The juices must then be either frozen or canned for storage. Juices can be frozen in jars or freezer containers (leave 1/2 inch headspace). Most fruit juices can be canned in a boiling water bath for 20 minutes, but apple and grape juices can be processed in hot water (82 °C or 180 °F) for 30 minutes.


Vegetables should be chopped or shredded, then simmered for 45 to 50 minutes until mushy. The juice can then be pressed or strained from the vegetable pulp, and frozen or canned. Canning vegetable juices requires processing at ten pounds of pressure in a pressure canner. Pints should be processed for 55 minutes, and quart jars for 85 minutes.

Source: Stoner, C.H. (Ed). 1977. Stocking Up.
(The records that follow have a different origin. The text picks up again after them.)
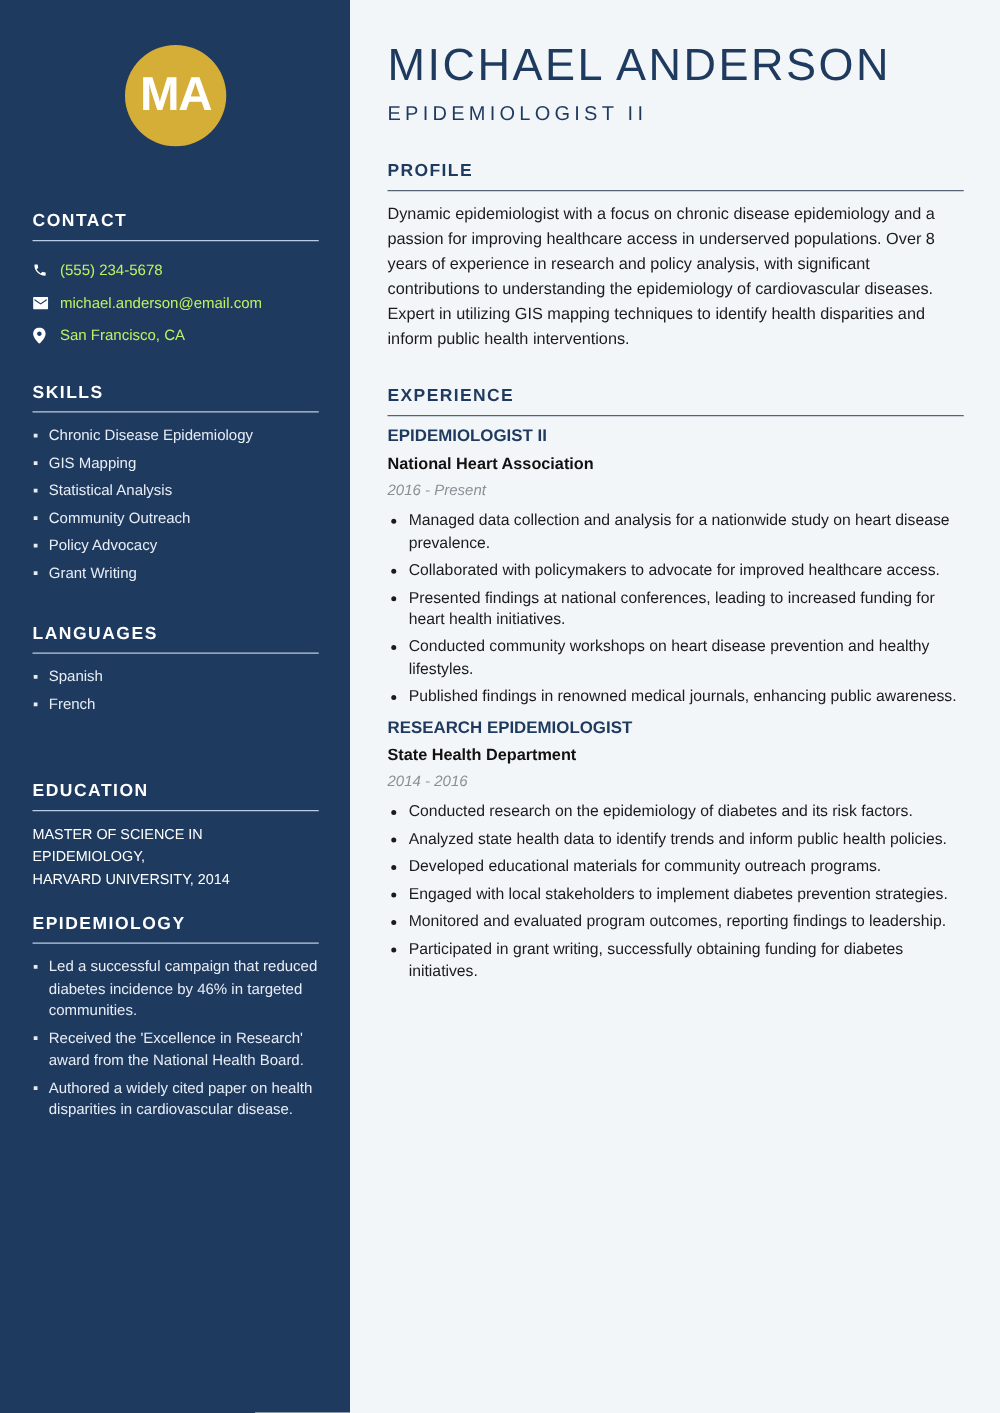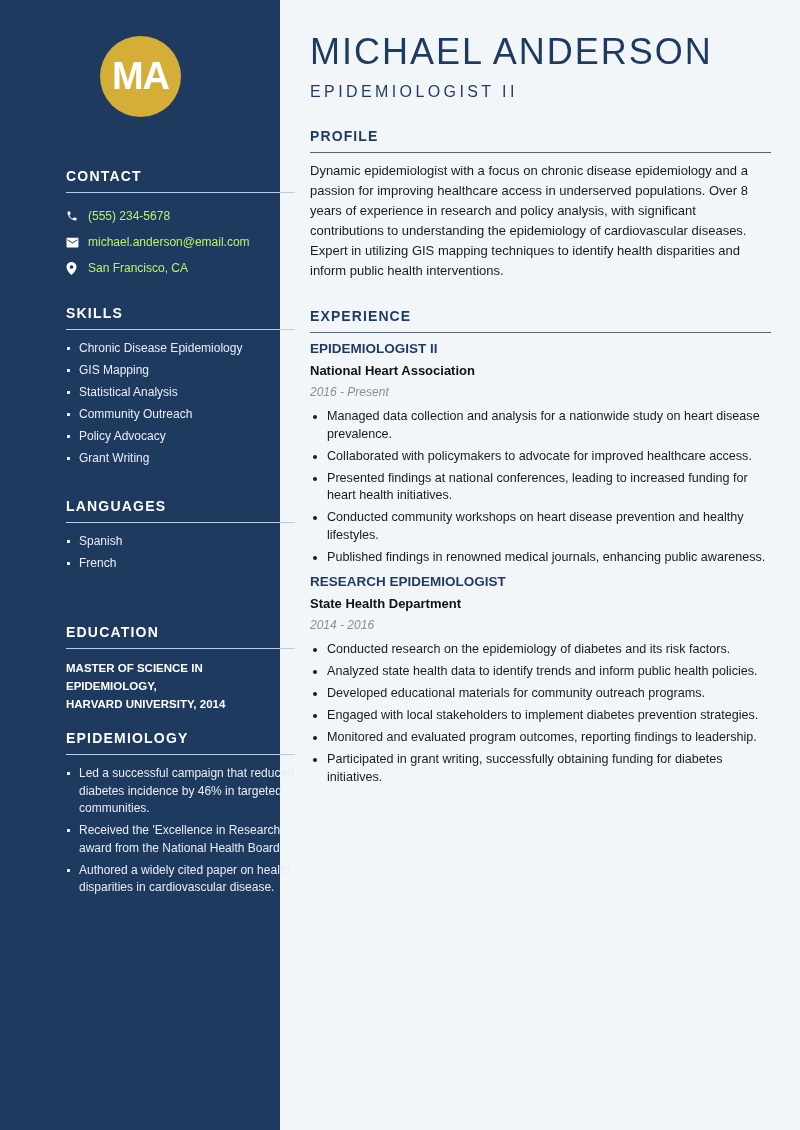--- a/index.html
+++ b/index.html
@@ -22,21 +22,21 @@
     left: 100px; top: 36px;
     width: 81px; height: 81px;
     border-radius: 50%;
     background: #d4ae36;
     color: #ffffff;
     font-weight: bold;
     font-size: 38px;
     display: flex; align-items: center; justify-content: center;
     letter-spacing: -1px;
   }
-  .side-section { position: absolute; left: 26px; width: 229px; margin-left: 40px; }
+  .side-section { position: absolute; left: 26px; width: 229px; }
   .side-title {
     font-size: 14px; font-weight: bold; letter-spacing: 1.2px;
     color: #ffffff;
     padding-bottom: 8px;
     border-bottom: 1.5px solid #b9cbe6;
     margin-bottom: 10px;
   }
   .contact-row {
     display: flex; align-items: center;
     font-size: 12px; color: #bef264;
@@ -49,21 +49,21 @@
     padding-left: 13px;
     font-size: 12px; line-height: 17.5px;
     color: #e8edf5;
     margin-bottom: 4.5px;
   }
   .bullets li::before {
     content: ""; position: absolute; left: 1px; top: 7px;
     width: 3px; height: 3px; background: #e8edf5;
   }
   .edu {
-    font-size: 11.5px; font-weight: bold; line-height: 18px; color: #ffffff;
+    font-size: 11.5px; font-weight: normal; line-height: 18px; color: #ffffff;
     margin-top: 2px;
   }
   .main {
     position: absolute; left: 310px; top: 0; width: 461px;
   }
   .name {
     position: absolute; top: 31px; left: 0;
     font-size: 36px; font-weight: normal; color: #1e3a5f;
     letter-spacing: 2px; white-space: nowrap;
   }

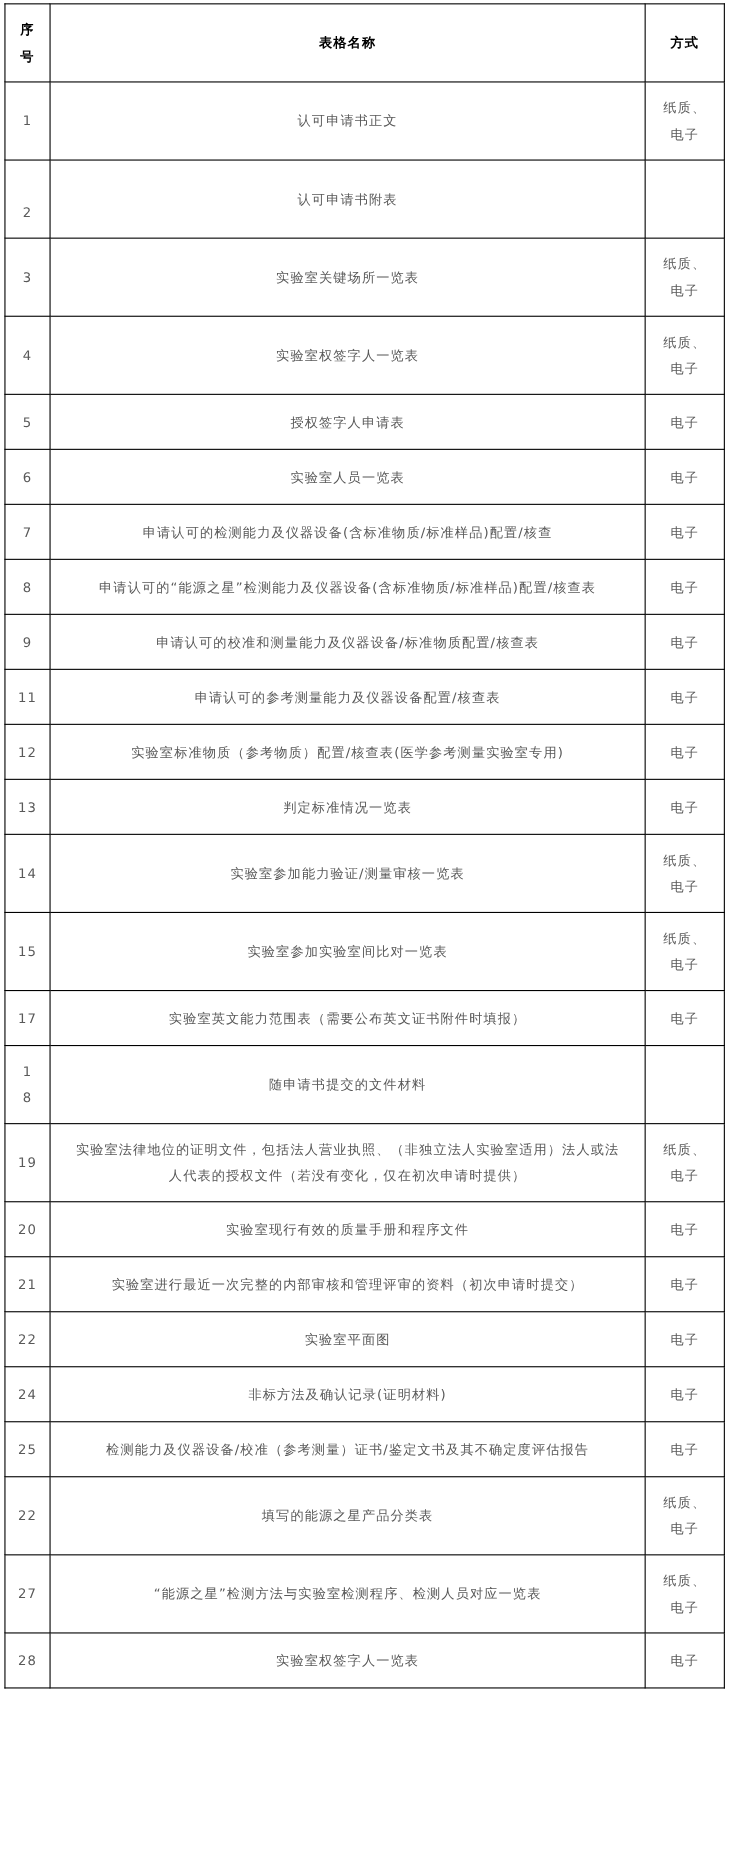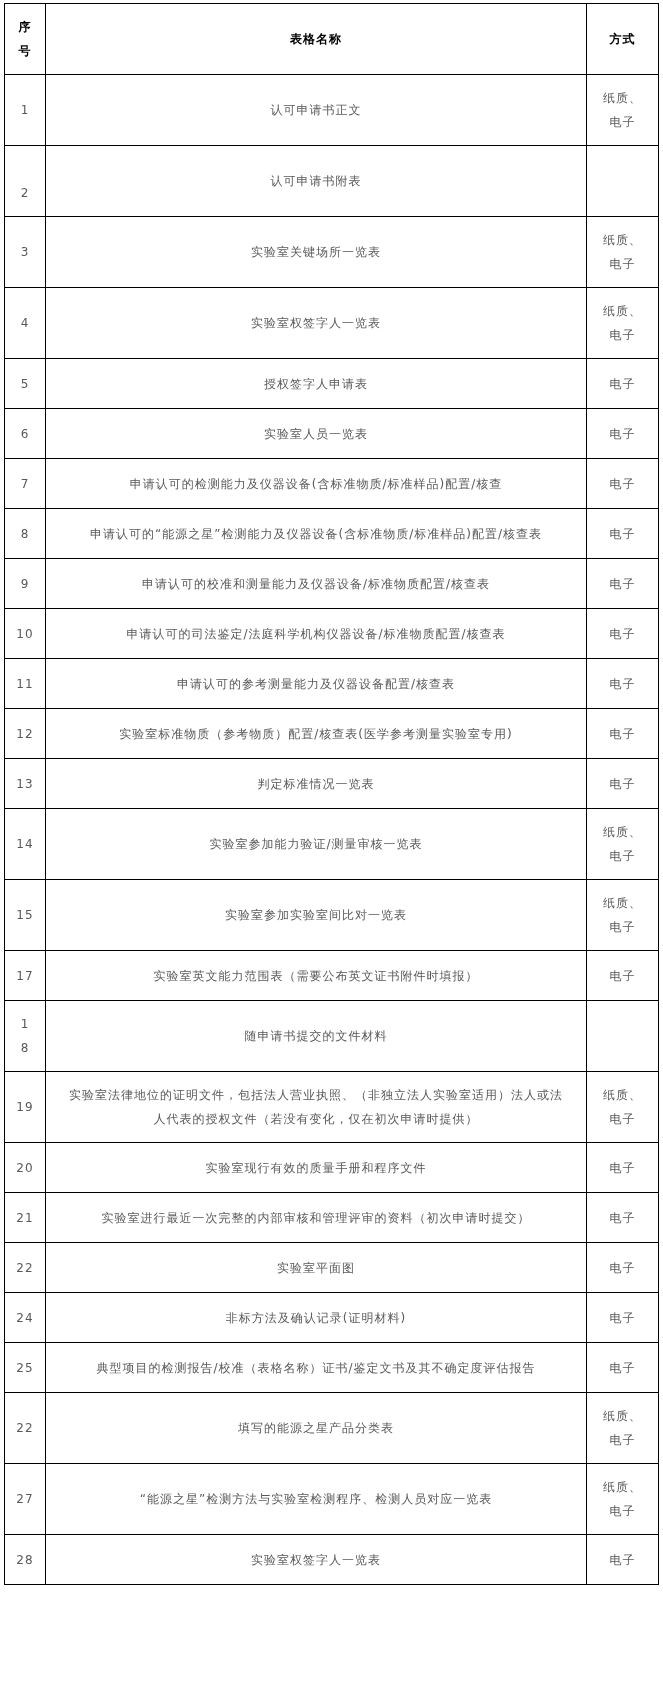--- a/index.html
+++ b/index.html
@@ -126,29 +126,20 @@
       <tr class="h1">
         <td>9</td>
         <td>
           <span class="line">申请认可的校准和测量能力及仪器设备/标准物质配置/核查表</span>
         </td>
         <td class="method-cell">
           <span class="line">电子</span>
         </td>
       </tr>
       <tr class="h1">
-        <td>10</td>
-        <td>
-          <span class="line">申请认可的司法鉴定/法庭科学机构仪器设备/标准物质配置/核查表</span>
-        </td>
-        <td class="method-cell">
-          <span class="line">电子</span>
-        </td>
-      </tr>
-      <tr class="h1">
         <td>11</td>
         <td>
           <span class="line">申请认可的参考测量能力及仪器设备配置/核查表</span>
         </td>
         <td class="method-cell">
           <span class="line">电子</span>
         </td>
       </tr>
       <tr class="h1">
         <td>12</td>
@@ -250,21 +241,21 @@
         <td>
           <span class="line">非标方法及确认记录(证明材料)</span>
         </td>
         <td class="method-cell">
           <span class="line">电子</span>
         </td>
       </tr>
       <tr class="h1">
         <td>25</td>
         <td>
-          <span class="line">典型项目的检测报告/校准（表格名称）证书/鉴定文书及其不确定度评估报告</span>
+          <span class="line">检测能力及仪器设备/校准（参考测量）证书/鉴定文书及其不确定度评估报告</span>
         </td>
         <td class="method-cell">
           <span class="line">电子</span>
         </td>
       </tr>
       <tr class="h2">
         <td>22</td>
         <td>
           <span class="line">填写的能源之星产品分类表</span>
         </td>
Emmaus, Penn: Rodale Press.



Other methods of processing


Most vegetables should be blanched before freezing to prevent loss of flavor and color during storage. Freezing temperatures are best set between -21 to -18 °C (0 to 5 °F).

Packages for freezing should be moisture proof and vapor proof and contain as little air as possible to prevent oxidation during storage. Heavy plastic bags, heavy aluminum foil, glass freezer jars and waxed freezer cartons all make good containers.

Jellies, Jams and Preserves

Making jams, jellies and other high sugar preserves requires a balance of fruit, acid, pectin and sugar for best results. Under-ripe fruits contain more pectin than ripe fruits, and apple juice is a good source of natural pectin. If fruits are low in acid, lemon juice can be added to the mixture of fruit and sugar. Cane or beet sugar is better for making preserves than honey or corn syrup.

To preserve fruits, cook on medium heat until the mixture "sheets" from a spoon. Avoid overcooking since this will lower the jelling capacity of the mixture. Pour into containers and seal with paraffin wax (jellies only). The other preserves should be processed in a boiling water bath for five minutes.


When lactic acid bacteria in foods convert carbohydrates to lactic acid, food is preserved by the resulting low pH. Sauerkraut (cabbage) and wine (grapes) are two examples of thousands of fermented foods made around the world. For more information and recipes, see Chioffi and Mead (1991).


Pickling is a simple processing method that can be used with many types of fruits and vegetables. Brine solution (9 parts cider or white vinegar, 1 part non-iodized salt, 9 parts water, plus flavorings and spices) is poured over the product into glass canning jars (leave 1/2 inch headspace). Brined pickles are sealed and left at ambient temperature for three or more weeks, while fresh pack pickles are processed in a boiling water bath for 10 minutes.